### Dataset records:
--- START ---

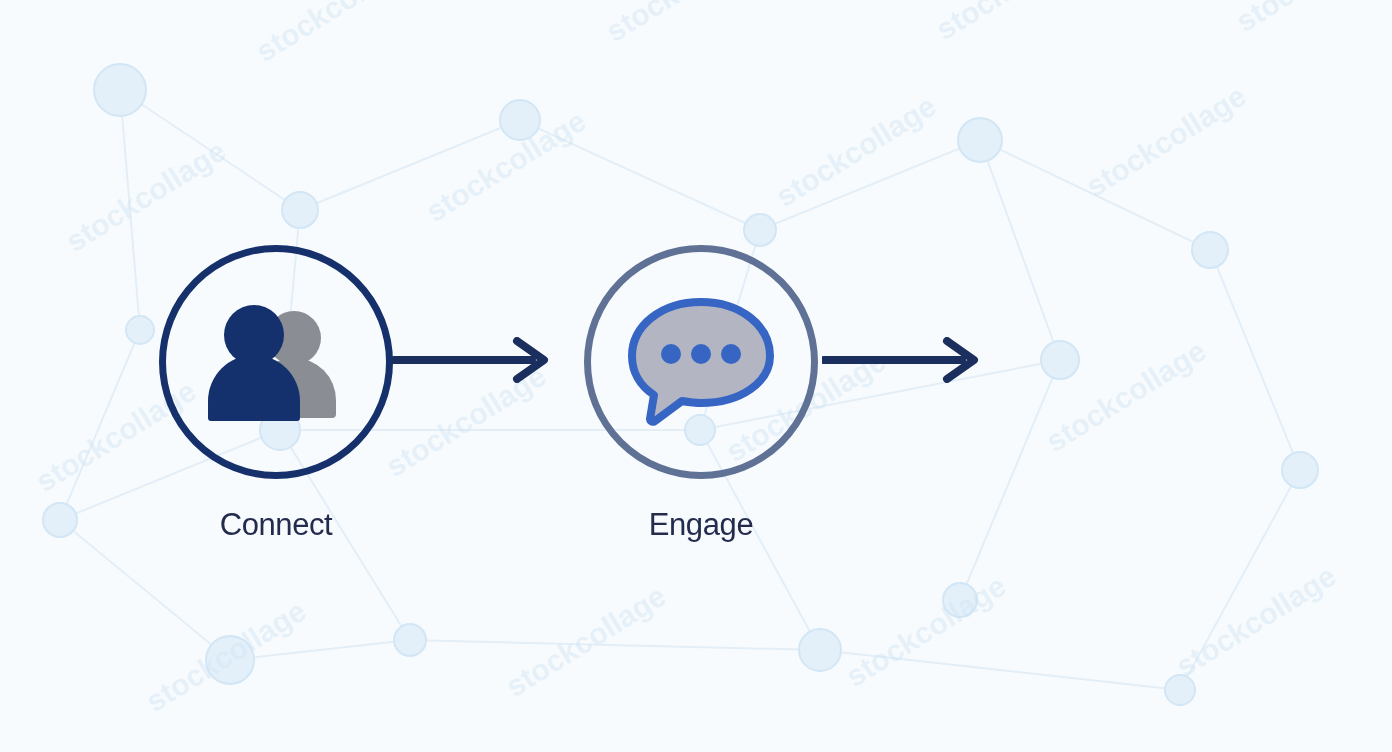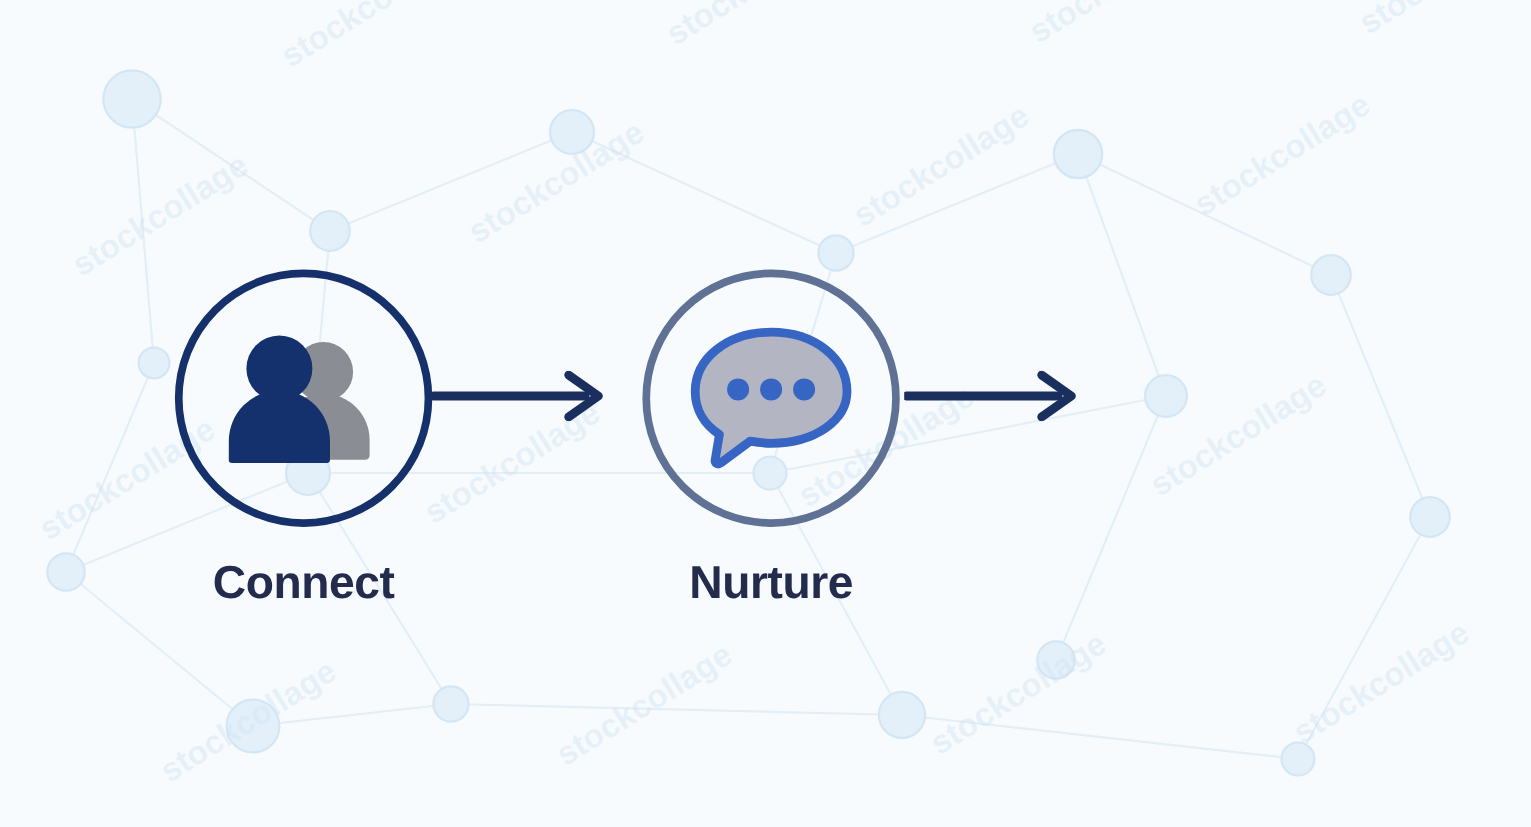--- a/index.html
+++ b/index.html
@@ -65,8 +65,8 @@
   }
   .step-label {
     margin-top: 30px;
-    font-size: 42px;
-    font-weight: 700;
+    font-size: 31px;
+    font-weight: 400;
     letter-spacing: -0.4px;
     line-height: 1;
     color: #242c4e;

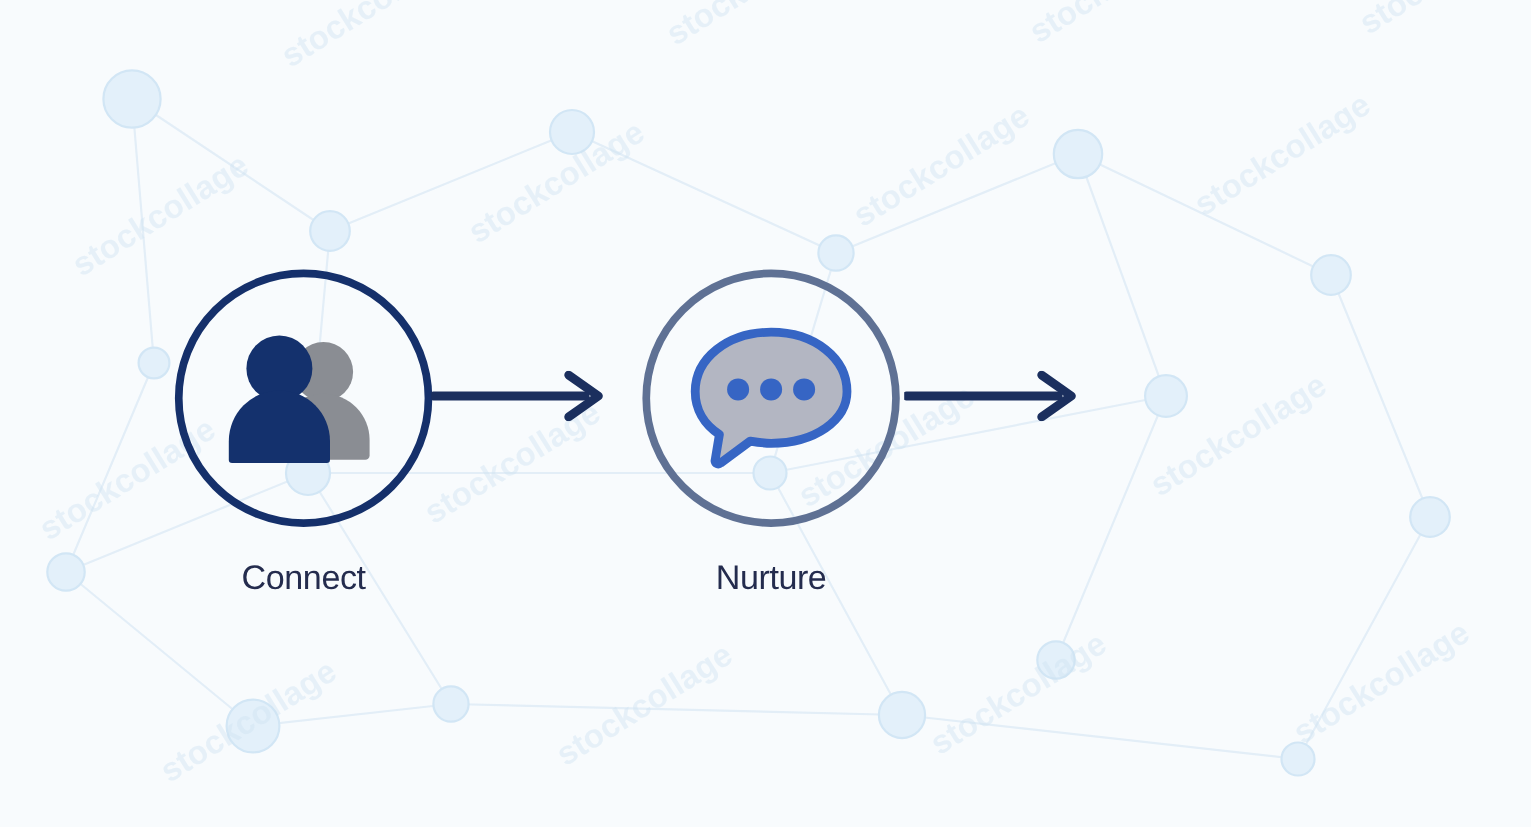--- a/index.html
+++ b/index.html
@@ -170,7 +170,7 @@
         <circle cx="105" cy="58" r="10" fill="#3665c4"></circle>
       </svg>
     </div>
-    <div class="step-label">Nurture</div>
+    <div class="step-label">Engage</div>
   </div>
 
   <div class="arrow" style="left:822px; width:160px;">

--- END ---

### YOUR ASSIGNMENT:
Could the entries above be copied out exactly, with no pictures included?

### THE COMPLETED TASK:
--- a/index.html
+++ b/index.html
@@ -65,8 +65,8 @@
   }
   .step-label {
     margin-top: 30px;
-    font-size: 42px;
-    font-weight: 700;
+    font-size: 31px;
+    font-weight: 400;
     letter-spacing: -0.4px;
     line-height: 1;
     color: #242c4e;

--- a/index.html
+++ b/index.html
@@ -170,7 +170,7 @@
         <circle cx="105" cy="58" r="10" fill="#3665c4"></circle>
       </svg>
     </div>
-    <div class="step-label">Nurture</div>
+    <div class="step-label">Engage</div>
   </div>
 
   <div class="arrow" style="left:822px; width:160px;">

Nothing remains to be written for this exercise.